• **Exercise objective**:
Skipping any pictures, give all of the records below again exactly.

[Change detection outputs]
★ ★ ★ ★
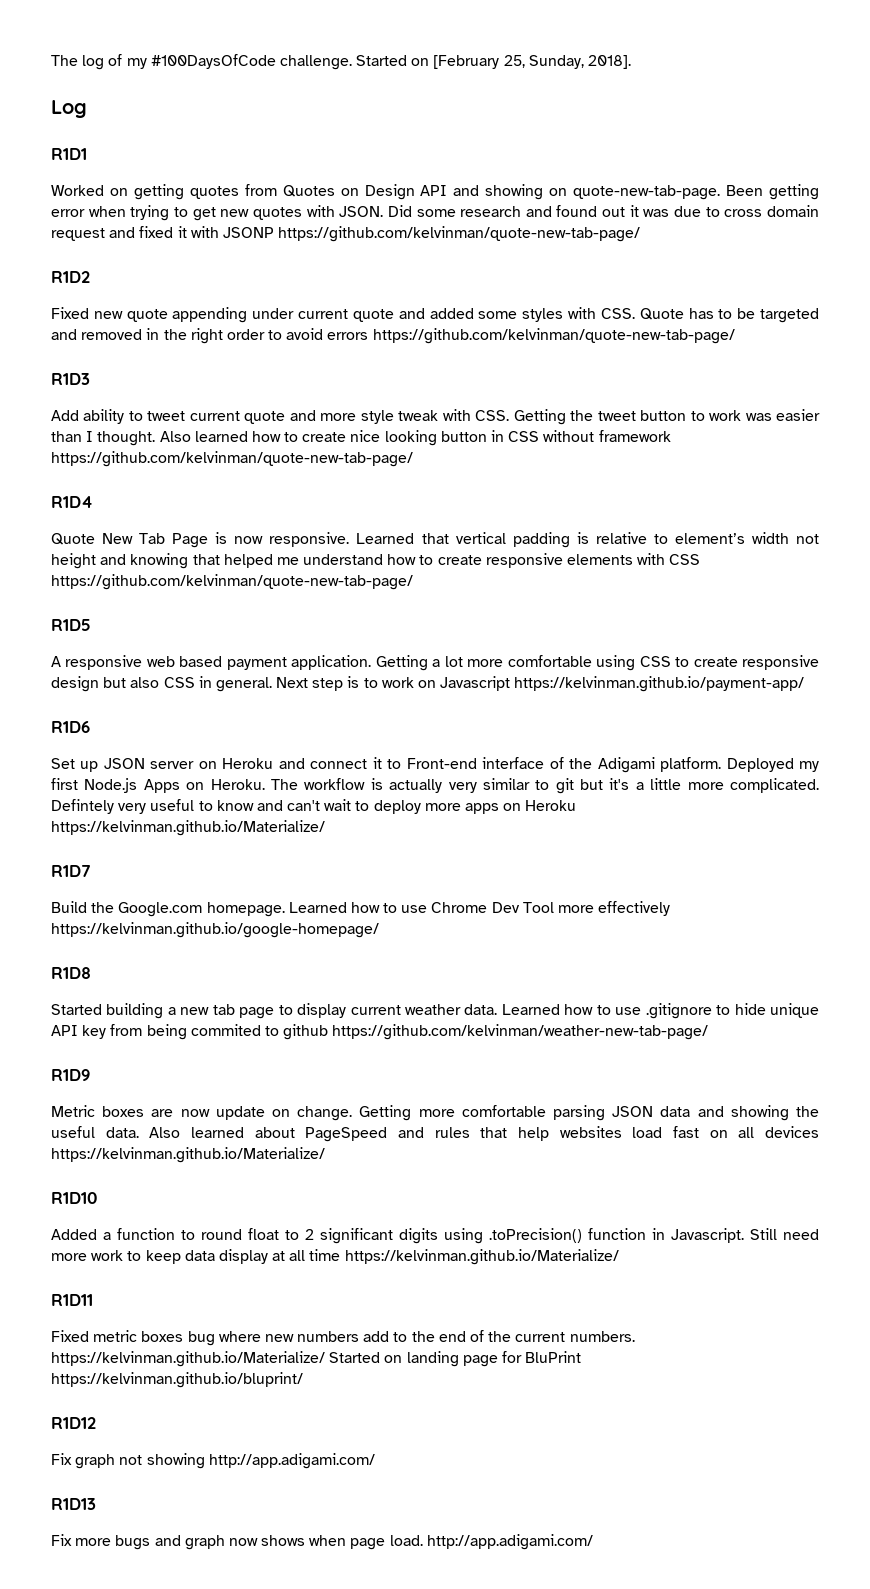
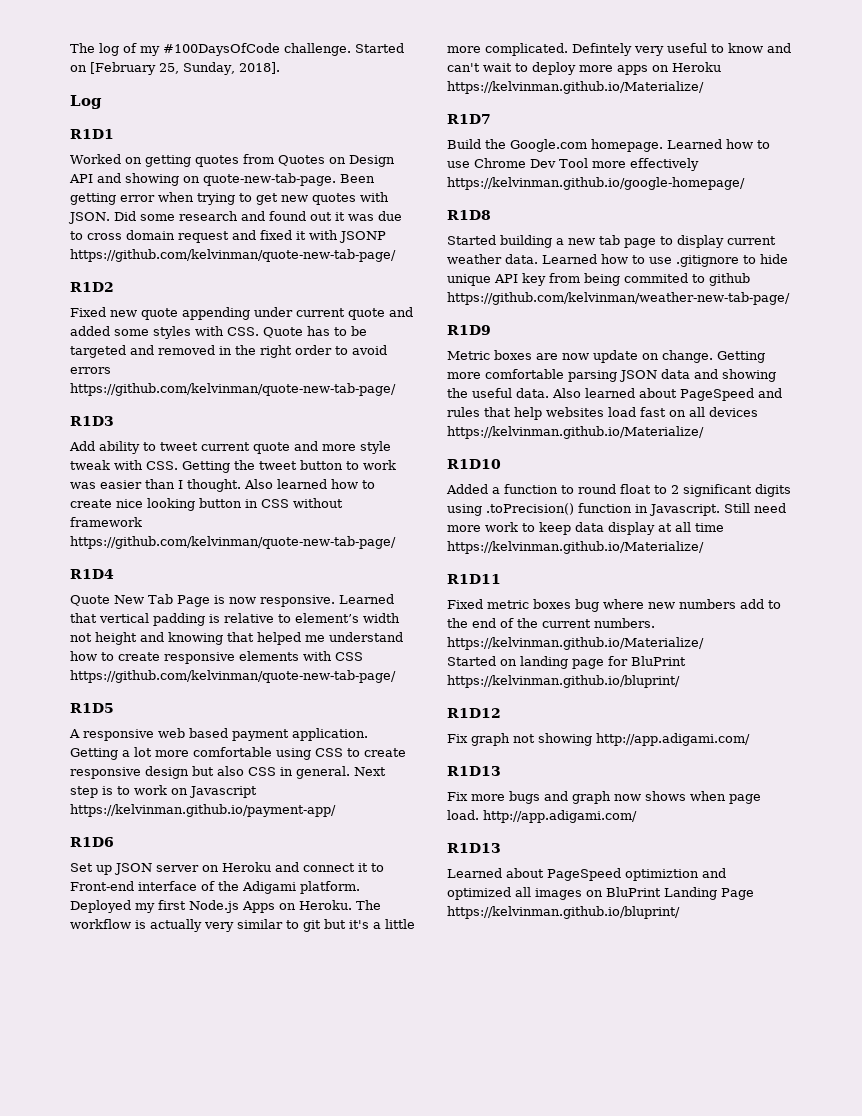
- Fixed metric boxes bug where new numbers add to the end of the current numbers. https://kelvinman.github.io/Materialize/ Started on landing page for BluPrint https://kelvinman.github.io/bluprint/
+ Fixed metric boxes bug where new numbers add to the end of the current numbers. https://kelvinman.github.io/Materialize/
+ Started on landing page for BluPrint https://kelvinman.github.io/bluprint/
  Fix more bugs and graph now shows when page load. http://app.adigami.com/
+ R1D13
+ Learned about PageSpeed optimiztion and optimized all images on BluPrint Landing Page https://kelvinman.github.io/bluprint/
★ ★ ★ ★
• **Response to this exercise**:
- Fixed metric boxes bug where new numbers add to the end of the current numbers. https://kelvinman.github.io/Materialize/ Started on landing page for BluPrint https://kelvinman.github.io/bluprint/
+ Fixed metric boxes bug where new numbers add to the end of the current numbers. https://kelvinman.github.io/Materialize/
+ Started on landing page for BluPrint https://kelvinman.github.io/bluprint/
  Fix more bugs and graph now shows when page load. http://app.adigami.com/
+ R1D13
+ Learned about PageSpeed optimiztion and optimized all images on BluPrint Landing Page https://kelvinman.github.io/bluprint/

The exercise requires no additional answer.